Liebe Brüder und Schwestern!
"One an Mura oweschlukn, wos eam ned bassd", ist es wirklich das, was Jesus damit meint, wenn er sagt, man müsse sein Kreuz auf sich nehmen?
Im griechischen Text steht im Matthäusevangelium die Vokabel lambano - nehmen; im Markusevangelium aíro - nehmen, heben, tragen. Es geht also tatsächlich darum, das Kreuz ganz plastisch in die Hand zu nehmen, es aufzuheben, es zu tragen.
Natürlich können wir das "Kreuz" mit dem identifizieren, "wos eam ned bassd", mit dem, was uns das Leben schwer macht, dem wir gerne ausweichen wollen. Wenn Wolfgang Teuschl meint, man müsse das "one an Mura oweschlukn", dann steht bei ihm sicher die Einsicht dahinter, dass Jesus uns auffordert, nicht zu murren, sondern das Unausweichliche einfach anzunehmen. Und doch greift diese Übersetzung "one an Mura oweschlukn" meiner Meinung nach zu kurz.
Was "hinuntergeschluckt" wird, mit dem hat man sich nämlich nicht wirklich auseinandergesetzt, das versucht man zu verdrängen, das kann zu einem großen Ballast werden, den wir mitschleppen.
Hingegen spricht Jesus zwar durchaus davon, dass man diesen Ballast zu tragen hat, aber eben nicht als verdängte Last, sondern er ruft dazu auf, das Kreuz als Kreuz zu tragen, es nicht "hinunterzuschlucken", sondern es aufzuheben (aíro) und anzunehmen (lambano).

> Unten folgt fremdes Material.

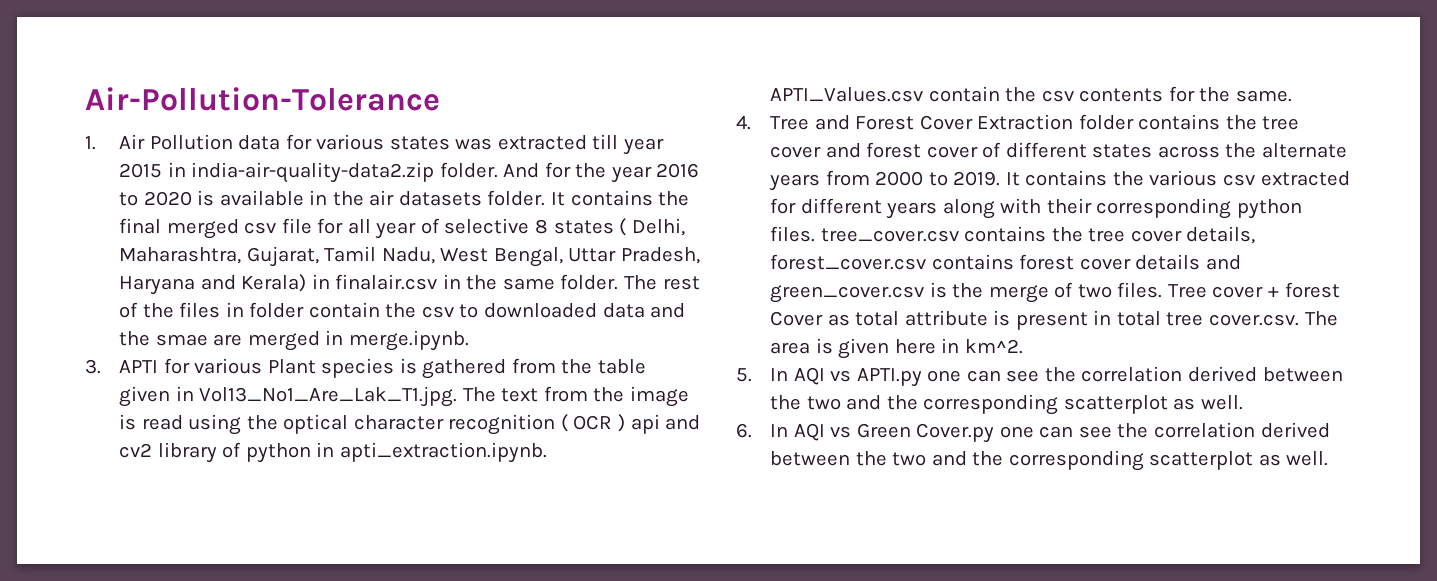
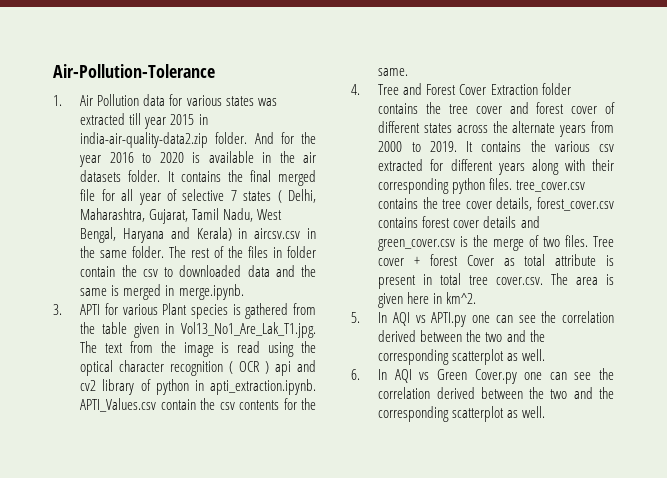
- It contains the final merged csv file for all year of selective 8 states ( Delhi, Maharashtra, Gujarat, Tamil Nadu, West Bengal, Uttar Pradesh, Haryana and Kerala) in finalair.csv in the same folder.
+ It contains the final merged file for all year of selective 7 states ( Delhi, Maharashtra, Gujarat, Tamil Nadu, West Bengal, Haryana and Kerala) in aircsv.csv in the same folder.
- The rest of the files in folder contain the csv to downloaded data and the smae are merged in merge.ipynb.
+ The rest of the files in folder contain the csv to downloaded data and the same is merged in merge.ipynb.

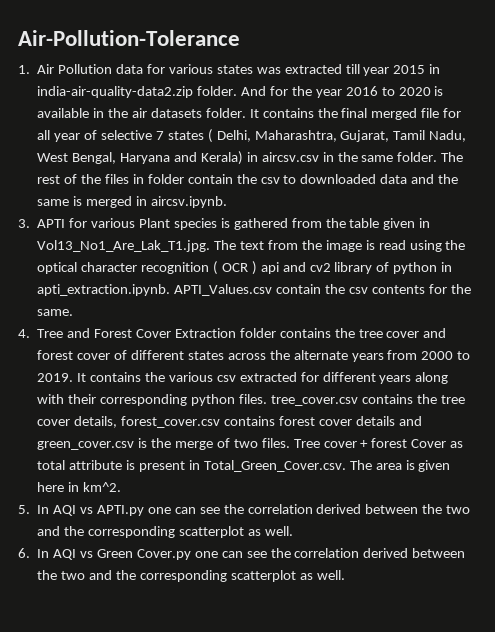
- The rest of the files in folder contain the csv to downloaded data and the same is merged in merge.ipynb.
+ The rest of the files in folder contain the csv to downloaded data and the same is merged in aircsv.ipynb.
- Tree cover + forest Cover as total attribute is present in total tree cover.csv. The area is given here in km^2.
+ Tree cover + forest Cover as total attribute is present in Total_Green_Cover.csv. The area is given here in km^2.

Liebe Brüder und Schwestern!
Ich denke, die Wortwahl "one an Mura oweschlukn, wos eam ned bassd" findet sich nicht umsonst im "Wiener Evangelium". Liegt es nicht allzuoft in unserer Mentalität, den unangenehmen Dingen auszuweichen, sie nicht wahrhaben zu wollen, sie nicht anzusprechen, sich abzulenken und diese Dinge zu verdrängen?
Oft erscheint es wirklich einfacher, das Unangenehme einfach hinunterzuschlucken.

Eingangs habe ich gesagt, dass ich durch das "Wiener Evangelium" manchmal neue Impulse bekomme für ein tieferes Verstehen des Evangeliums. Im heutigen Fall möchte ich meinen, dass es umgekehrt ist, dass wir nämlich unser Wiener - und wir können wahrscheinlich sogar allgemeiner sagen: Österreichisches - Evangelium vom "one an Mura oweschlukn" korrigieren oder vertiefen lassen dürfen vom authentischen Evangelium Jesu: nicht am Kreuz, am Unangenehmen vorbeigehen, sondern es annehmen und (sichtbar) tragen - geradezu mit Stolz und Würde.
Das freilich setzt ein großes Vertrauen voraus in ihn, der selber buchstäblich sein Kreuz getragen und gerade so - durch das Kreuz hindurch - das Kreuz besiegt hat.

"Wer nicht sein Kreuz auf sich nimmt und mir nachfolgt, ist meiner nicht wert." - Eine Ansage gerade auch in der aktuellen Situation, in der viel von Krankheiten und Seuchen die Rede ist. Jesu Ratschlag, mit dieser Situation umzugehen ist nicht das "one an Mura oweschlukn", das Beiseiteschieben, sondern die Auseinandersetzung und Annahme der Situation, auch wenn es schwer fallen mag. Dahinter steht das Vertrauen in Gott, der auch - und vielleicht gerade - auf solch krummen Zeilen gerade schreiben kann.